NEWARK, N.J. –U.S. Attorney Craig Carpenito today announced more than $2.9 million in Department of Justice grants to fight and prevent violent crime in the District of New Jersey. The grants, awarded by the Department’s Office of Justice Programs, are part of more than $458 million in funding to support state, local and tribal law enforcement efforts to combat violent crime in jurisdictions across the United States.
“One of the fundamental missions of government is to protect its citizens and safeguard the rule of law,” said Attorney General William P. Barr. “The Department of Justice will continue to meet this critical responsibility by doing everything within its power to help our state, local and tribal law enforcement and criminal justice partners fight crime and deliver justice on behalf of all Americans.”
“Combatting violent crime has been a top priority of our office,” U.S. Attorney Carpenito said. “It’s a job that requires resources and cooperation among all levels of law enforcement. We have worked incredibly hard to develop strategies that allow us to combine the efforts of our local, state and federal partners to keep our citizens safe. The grants announced today will provide us with additional tools in that effort.”
The funding announced today continues the Justice Department’s commitment to reducing crime and improving public safety. Recent data from the FBI and the Bureau of Justice Statistics for 2019 show a drop in crime and serious victimization for the third year in a row. However, a number of cities are experiencing conspicuous countertrends. Today’s grants will bolster crime-fighting efforts in those communities and in jurisdictions throughout the United States.
“Violence has become a tragic reality in too many of America’s communities,” OJP Principal Deputy Assistant Attorney General Katharine T. Sullivan said. “Working with officials across the Trump Administration and with thousands of state, local and tribal crime-fighters across the country, the Department of Justice is leading the response to this urgent challenge.

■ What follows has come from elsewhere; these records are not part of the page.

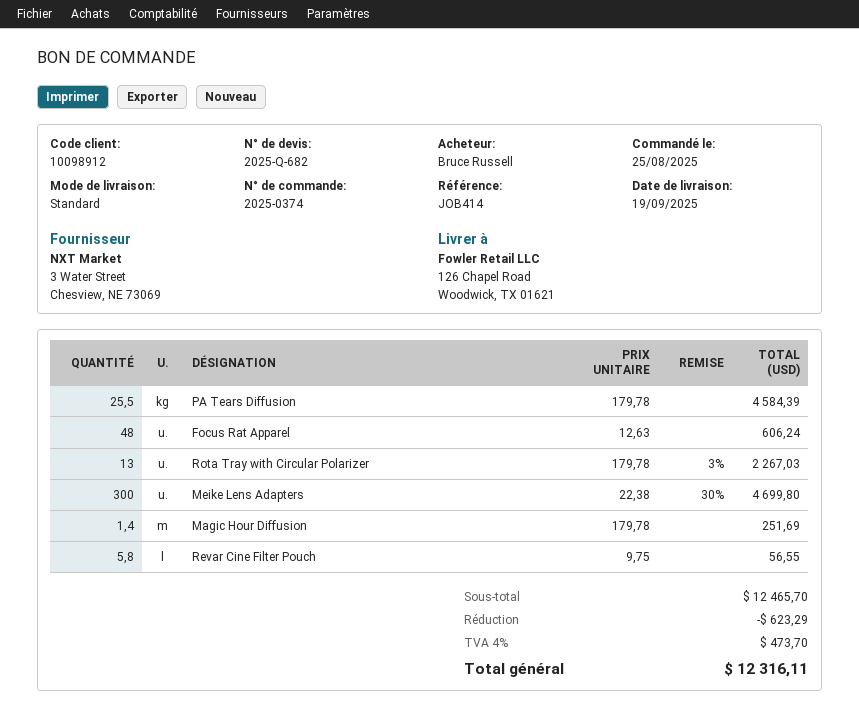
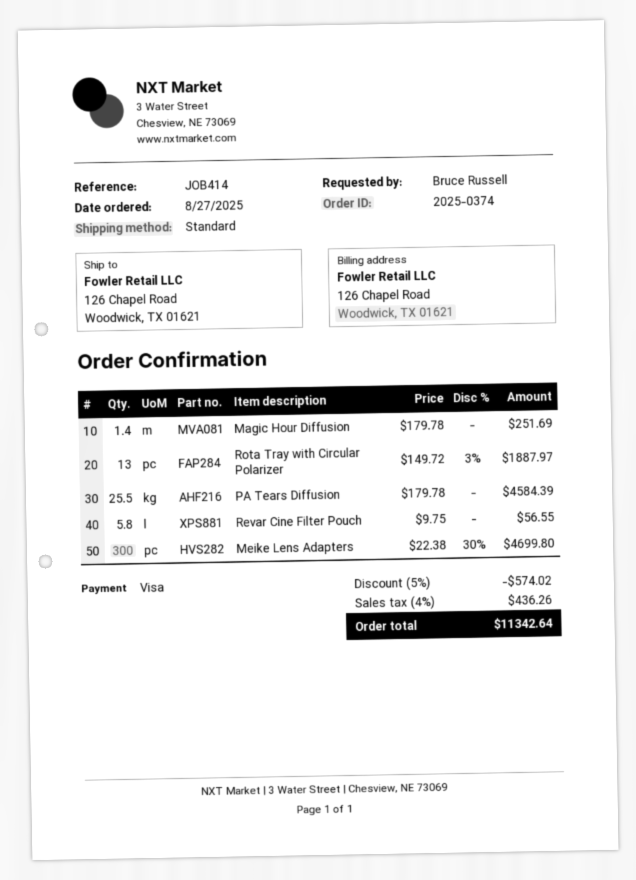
order date: 2025-08-25 -> 2025-08-27
Focus Rat Apparel: 48 x 12.63 = 606.24 -> none
Rota Tray with Circular Polarizer: 13 x 179.78 - 3% = 2267.03 -> 13 x 149.72 - 3% = 1887.97
discount: 623.29 -> 574.02
tax: 4% = 473.70 -> 4% = 436.26
total: 12316.11 -> 11342.64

OJP is pleased to make these resources available to support innovative, tested and diverse solutions to violent crime.”
Of the more than $458 million awarded nationwide, OJP’s Bureau of Justice Assistance (BJA) made 1,094 grants totaling more than $369 million to support a broad range of initiatives, including efforts in enforcement, prosecution, adjudication, detention and rehabilitation.
OJP’s Office of Juvenile Justice and Delinquency Prevention awarded more than $10 million across 24 jurisdictions to intervene in and suppress youth gang activity as well as $1 million to the Institute for Intergovernmental Research to continue operating the National Gang Center. OJP’s National Institute of Justice awarded $7.8 million to fund research and evaluation on the prevention and reduction of violent crime. OJP’s Bureau of Justice Statistics provided more than $69 million to strengthen the quality and accessibility of records within the National Instant Criminal Background Check System.

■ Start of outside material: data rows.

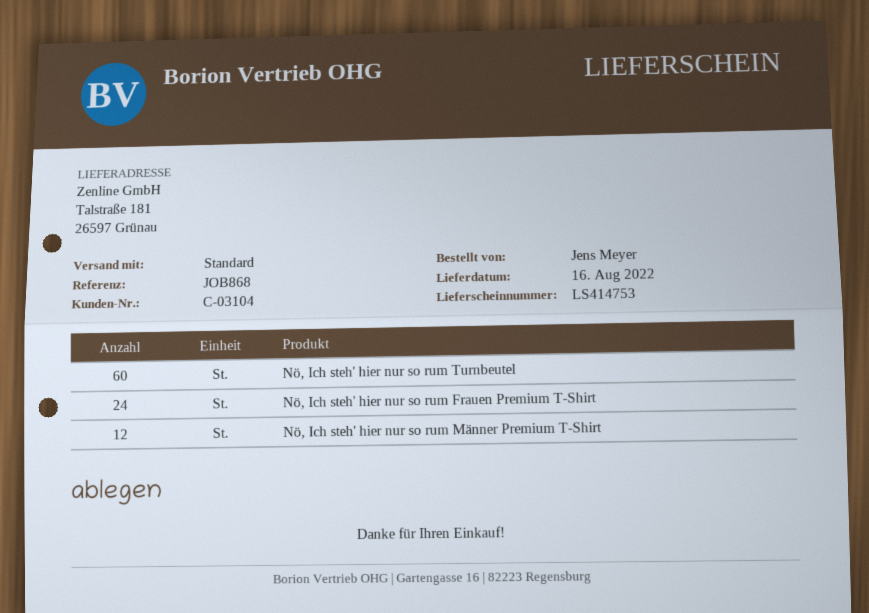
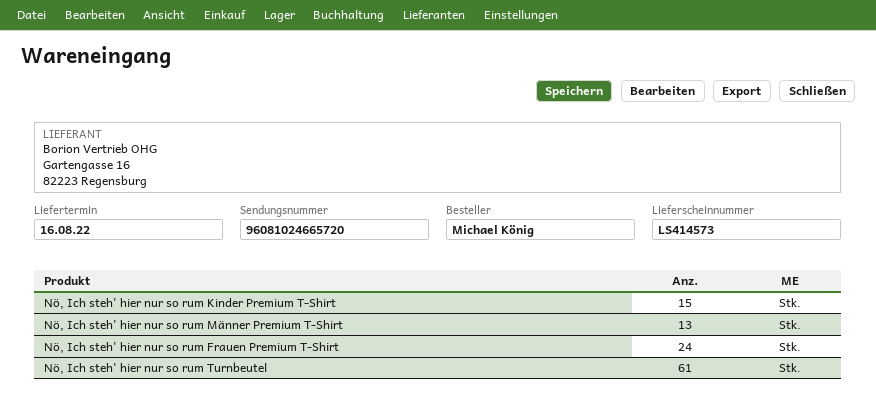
delivery note number: LS414753 -> LS414573
ordered by: Jens Meyer -> Michael König
Nö, Ich steh' hier nur so rum Turnbeutel: 60 -> 61
Nö, Ich steh' hier nur so rum Männer Premium T-Shirt: 12 -> 13
Nö, Ich steh' hier nur so rum Kinder Premium T-Shirt: none -> 15

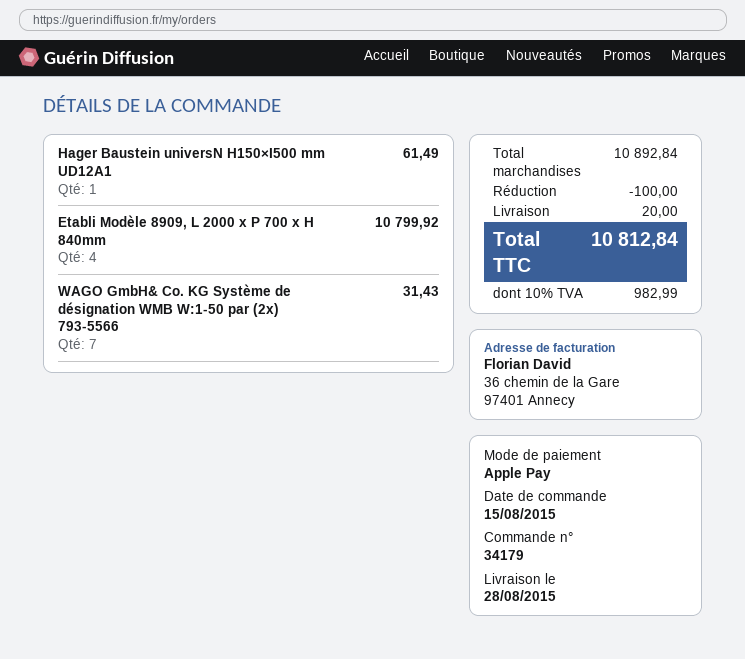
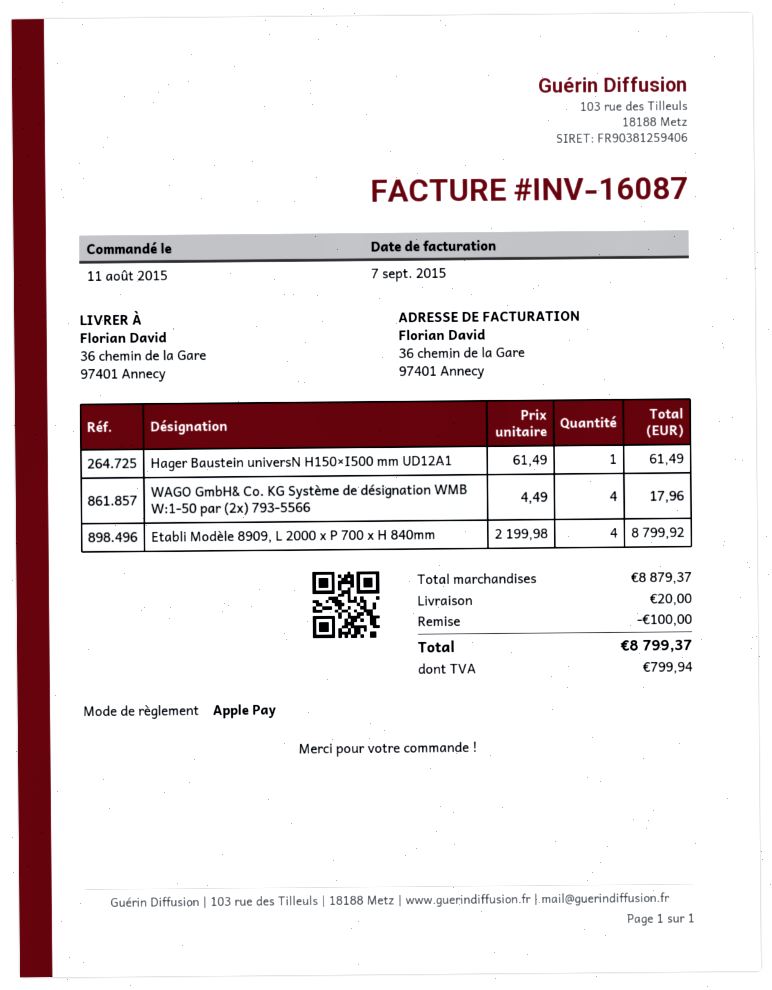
order date: 2015-08-15 -> 2015-08-11
Etabli Modèle 8909, L 2000 x P 700 x H 840mm: 4 for 10799.92 -> 4 for 8799.92
WAGO GmbH& Co. KG Système de désignation WMB W:1-50 par (2x) 793-5566: 7 for 31.43 -> 4 for 17.96
subtotal: 10892.84 -> 8879.37
tax: 982.99 -> 799.94
total: 10812.84 -> 8799.37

The following organizations received funding:
BJA Community-Based Crime Reduction
CBCR leverages community knowledge and expertise to focus enforcement efforts on
crime “hot spots” ‒ neighborhoods where crime is concentrated. To generate long-term impacts, the program addresses a range of challenges.
- Newark Community Street Team, $915,000
BJA Strategies for Policing Innovation
Through SPI, BJA works with state and local law enforcement agencies and researchers to identify innovative and evidence-based strategies to tackle chronic crime in their jurisdictions.
- City of Atlantic City, $699,990
BJA Innovative Prosecution Solutions for Combatting Violent Crime
The program provides state, local and tribal prosecutors with resources, training and technical assistance to implement technology and develop strategies and programs to address and prosecute individuals who commit violent crime.
- Cumberland County, $135,000
OJJDP Gang Prevention, Intervention, and Suppression
More than $10 million was awarded to 24 jurisdictions under OJJDP’s Comprehensive Anti-Gang Programs for Youth. These programs provide funding for communities to develop youth gang intervention or suppression programs that aim to reduce violence.
Category I: Intervention
- Cumberland County, $499,791
National Criminal History Improvement Program
NCHIP enhances the quality, completeness, and accessibility of criminal history record information to state, territory and federal systems used by the NICS and ensures the nationwide implementation of criminal justice and noncriminal justice background check systems.